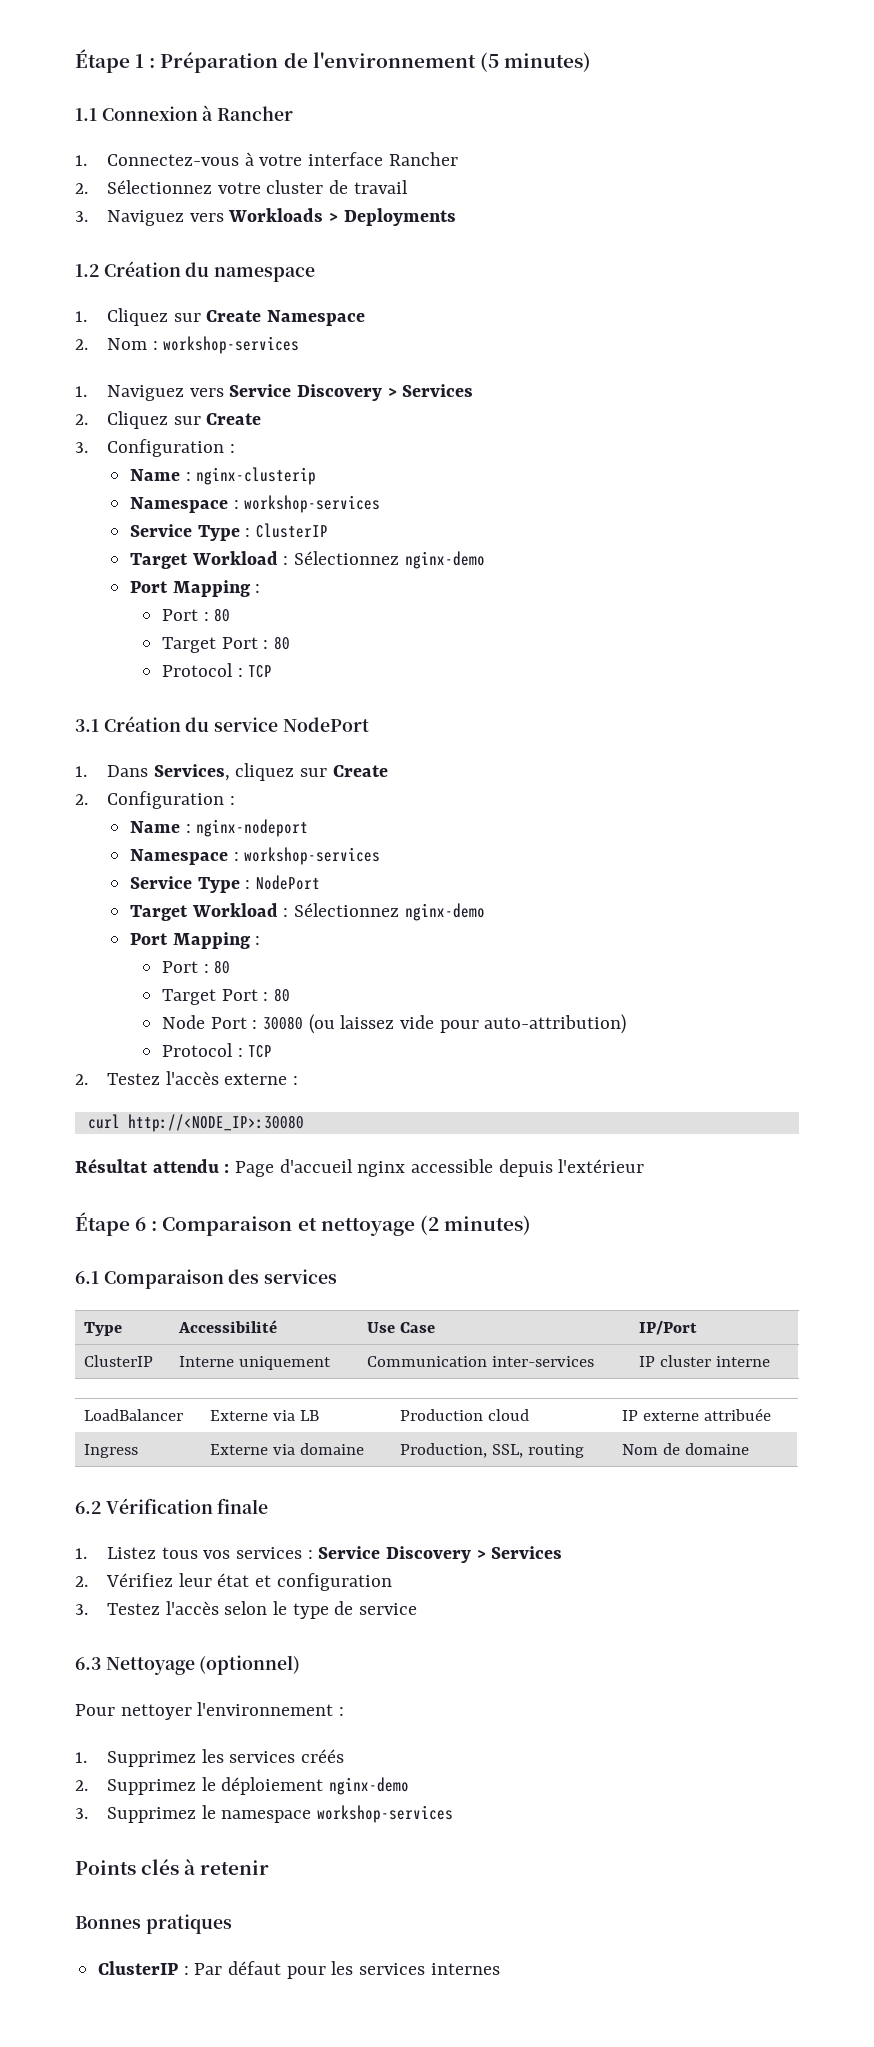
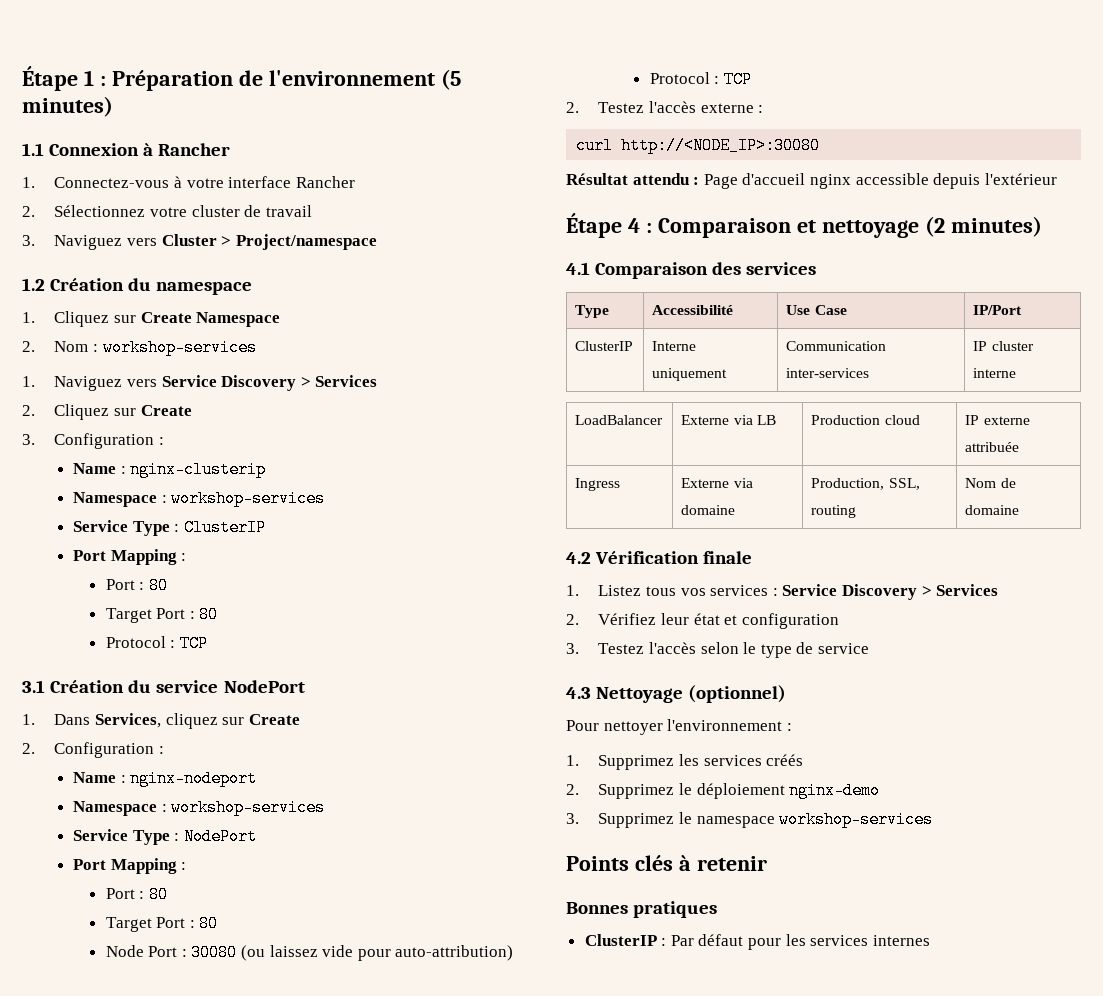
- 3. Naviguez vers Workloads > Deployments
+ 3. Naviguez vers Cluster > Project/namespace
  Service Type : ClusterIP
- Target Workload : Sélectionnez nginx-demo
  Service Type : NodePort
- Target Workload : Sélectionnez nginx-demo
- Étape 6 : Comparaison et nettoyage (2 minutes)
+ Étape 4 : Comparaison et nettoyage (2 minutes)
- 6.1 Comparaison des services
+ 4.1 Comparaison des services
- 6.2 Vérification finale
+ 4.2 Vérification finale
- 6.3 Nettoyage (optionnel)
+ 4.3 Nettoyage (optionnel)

| Instructions for the task |
A complete answer reproduces every line of the records in which the word "minutes" occurs.

| Expected output |
- Étape 6 : Comparaison et nettoyage (2 minutes)
+ Étape 4 : Comparaison et nettoyage (2 minutes)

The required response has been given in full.